Mary McCoy, Senior Librarian, Art, Music, & Recreation Department,
One Night in Miami movie poster
One Night in Miami movie poster, image credit: Amazon Studios

On February 25, 1964, 22-year-old boxer Cassius Clay defeated the heavily favored Sonny Liston to win the heavyweight boxing title in Miami Beach, Florida. Three of his closest friends were in attendance that night: the civil rights activist Malcolm X; musician and SAR record label owner Sam Cooke; and Cleveland Browns’ fullback and actor Jim Brown.

After Clay’s victory, the four men celebrated at the Hampton House Motel, a segregation-era motel where many Black celebrities stayed when they visited Miami.
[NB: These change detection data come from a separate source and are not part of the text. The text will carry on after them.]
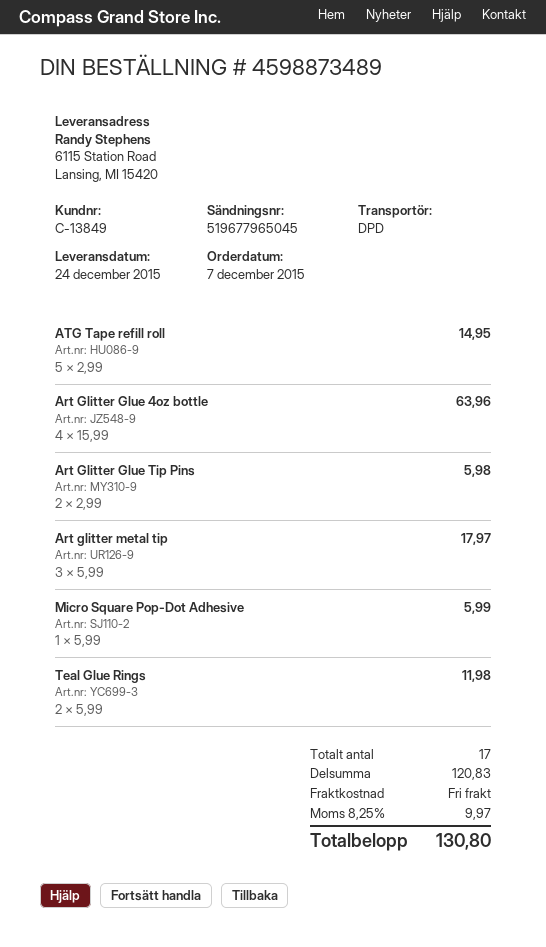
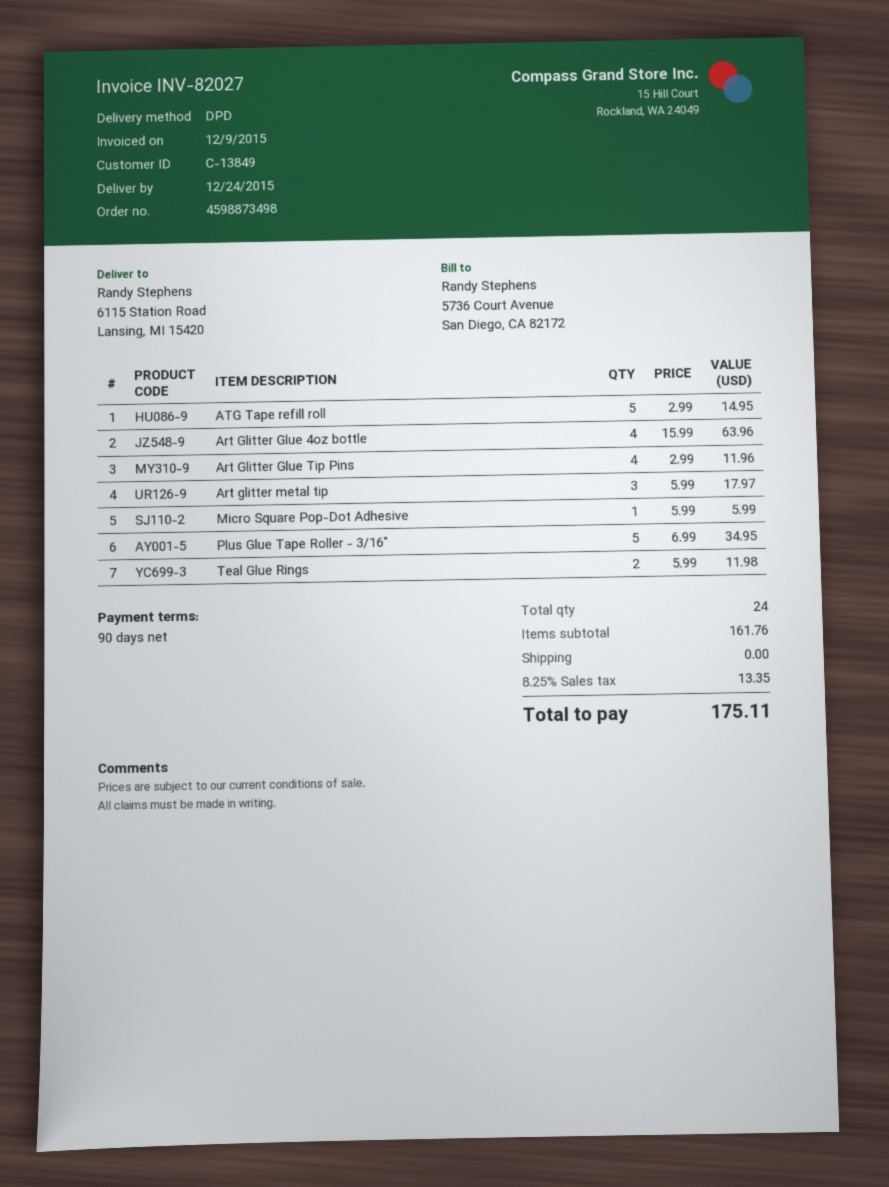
order number: 4598873489 -> 4598873498
Art Glitter Glue Tip Pins: 2 x 2.99 = 5.98 -> 4 x 2.99 = 11.96
Plus Glue Tape Roller - 3/16": none -> 5 x 6.99 = 34.95
total quantity: 17 -> 24
subtotal: 120.83 -> 161.76
tax: 8.25% = 9.97 -> 8.25% = 13.35
total: 130.80 -> 175.11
No one knows what exactly the four men discussed that evening, but shortly afterward, Cassius Clay publically joined the Nation of Islam and changed his name, first to Cassius X, and then to Muhammad Ali.

One Night in Miami, a film directed by Regina King and based on a 2013 play by Kemp Powers (who also wrote the screenplay), imagines what might have happened in that hotel room. While the conversation between the four men is fictionalized and some timelines are slightly altered for dramatic emphasis, many details from the play and film really happened.

With electrifying performances by Kingsley Ben-Adir as Malcolm X, Eli Goree as Cassius Clay, Aldis Hodge as Jim Brown, and Leslie Odom Jr. as Sam Cooke, the film is powerful and fascinating in its exploration of the bonds between the four men, and their feelings about the civil rights movement and what it means to be a Black man in the United States.

After watching the film, I immediately wanted to know more about what each man was doing around February 1964 and discovered that all four spent significant time in Los Angeles in the months leading up to that significant night in Miami.

Jim Brown and Johnny Unitas
Football stars Jim Brown and John Unitas at a January 9, 1964 party held in advance of the NFL Pro Bowl, [1964]. Herald Examiner Collection

Jim Brown was in Los Angeles in January 1964 to play in the NFL Pro Bowl at Los Angeles Memorial Coliseum. There, Brown says he was approached by someone from 20th Century Fox, who told him he should go to the studio lot for a screen test. Brown said, “I broke into Hollywood the old-fashioned way.” In March 1964, Brown shot Rio Conchos, a western film where he plays a Buffalo soldier, which he followed up with a supporting role in The Dirty Dozen and over three decades of steady work in television and film.

In addition to being an athlete and actor, Brown was also an outspoken activist in the Black freedom struggle. Though he frequently defended the Nation of Islam against mainstream media depictions that were inclined to equate them with terrorist or white nationalist groups, he never joined NOI. Instead, Brown threw his activist energy into founding the Black Economic Union, an organization with offices across the country, including one in Los Angeles, that gave seed money to help launch hundreds of Black-owned businesses.

Jim Brown, a portrait
Portrait of football great, Jim Brown, [1968]. Herald Examiner Collection

Sam Cooke was the only one of the four men living in Los Angeles in 1964. He and his wife, Barbara, were living in Los Feliz, and Cooke was running his record label SAR out of offices on Hollywood Boulevard.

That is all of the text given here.